→ **Change detection outputs**:
------------
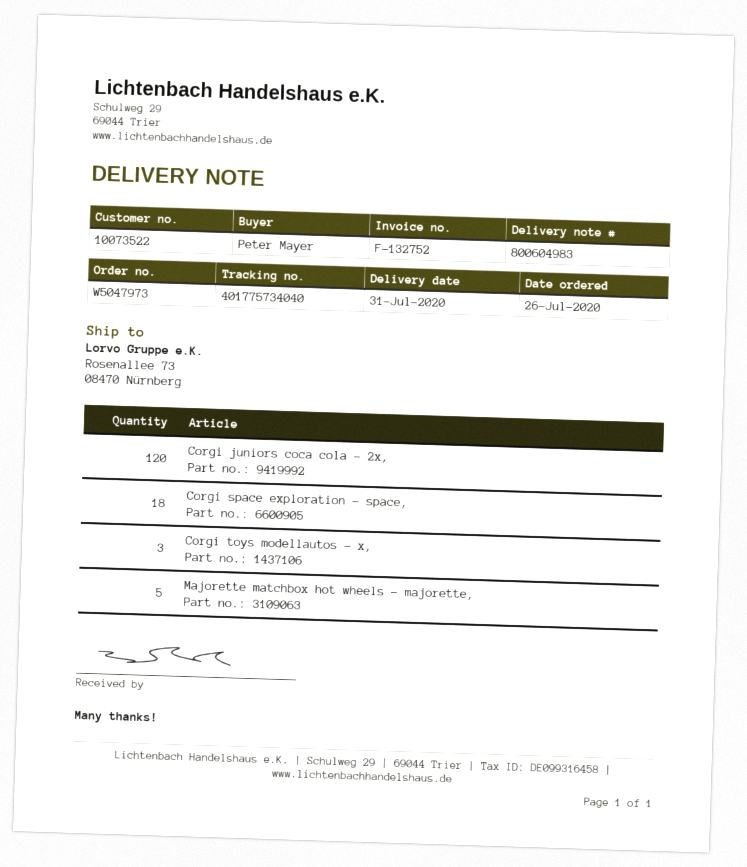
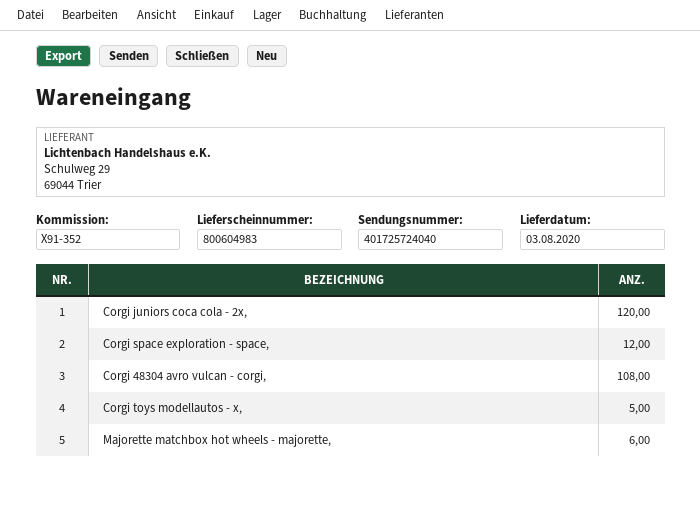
delivery date: 2020-07-31 -> 2020-08-03
tracking number: 401775734040 -> 401725724040
Corgi space exploration - space,: 18 -> 12
Corgi toys modellautos - x,: 3 -> 5
Majorette matchbox hot wheels - majorette,: 5 -> 6
Corgi 48304 avro vulcan - corgi,: none -> 108

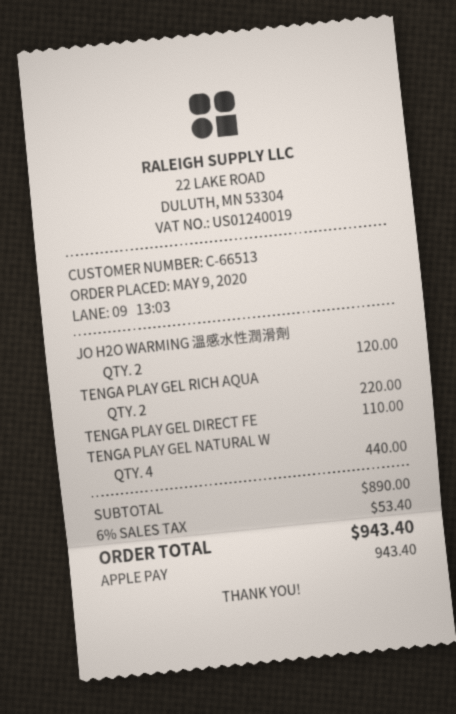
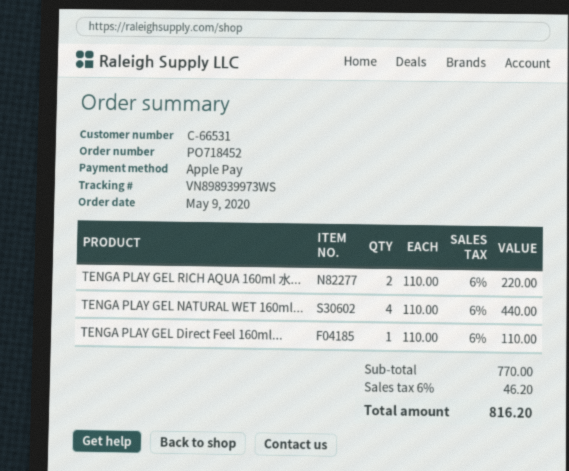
customer number: C-66513 -> C-66531
JO H2O WARMING 溫感水性潤滑劑: 2 for 120.00 -> none
subtotal: 890.00 -> 770.00
tax: 6% = 53.40 -> 6% = 46.20
total: 943.40 -> 816.20

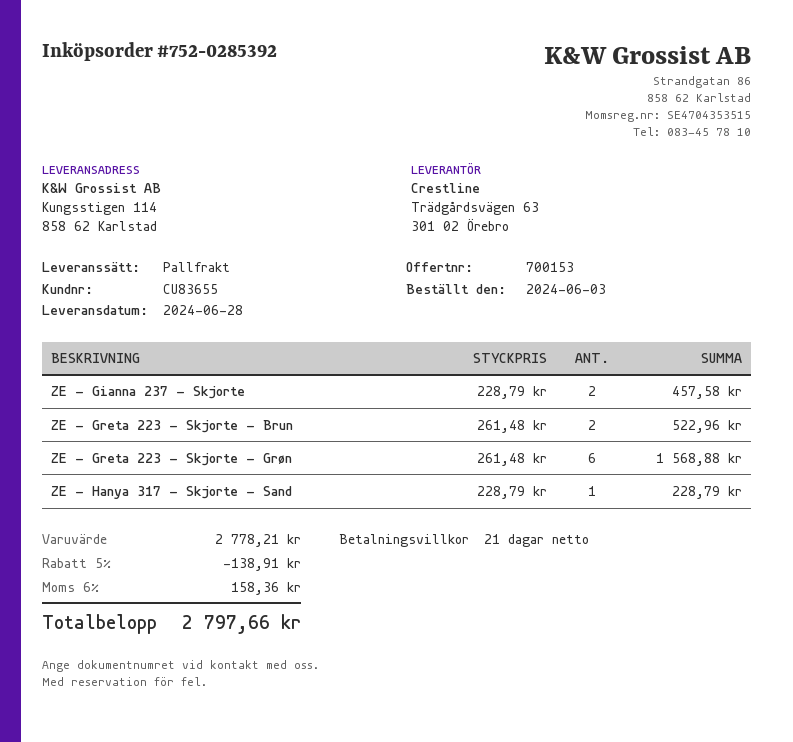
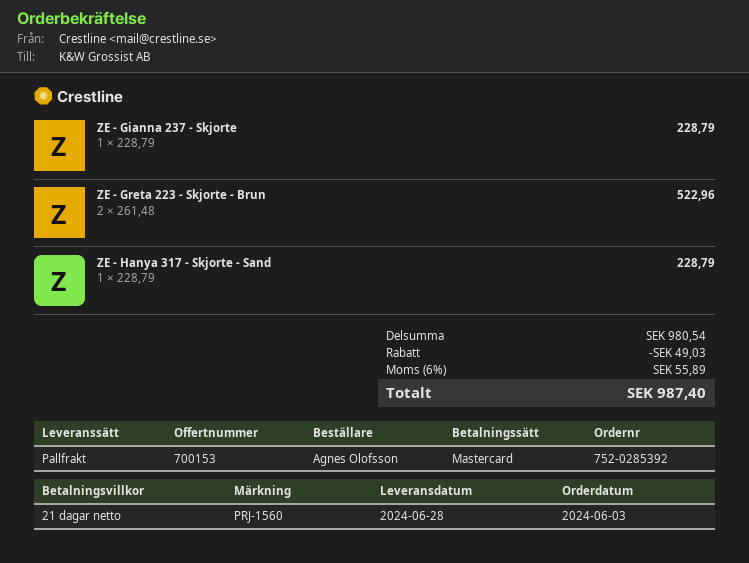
ZE - Gianna 237 - Skjorte: 2 x 228.79 = 457.58 -> 1 x 228.79 = 228.79
ZE - Greta 223 - Skjorte - Grøn: 6 x 261.48 = 1568.88 -> none
subtotal: 2778.21 -> 980.54
discount: 138.91 -> 49.03
tax: 6% = 158.36 -> 6% = 55.89
total: 2797.66 -> 987.40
------------
→ **What the exercise asks**:
What is needed is an exact copy of the lines from the one containing "ZE - Gianna" through the final line of the data, both included, and nothing more.

→ **Expected answer**:
ZE - Gianna 237 - Skjorte: 2 x 228.79 = 457.58 -> 1 x 228.79 = 228.79
ZE - Greta 223 - Skjorte - Grøn: 6 x 261.48 = 1568.88 -> none
subtotal: 2778.21 -> 980.54
discount: 138.91 -> 49.03
tax: 6% = 158.36 -> 6% = 55.89
total: 2797.66 -> 987.40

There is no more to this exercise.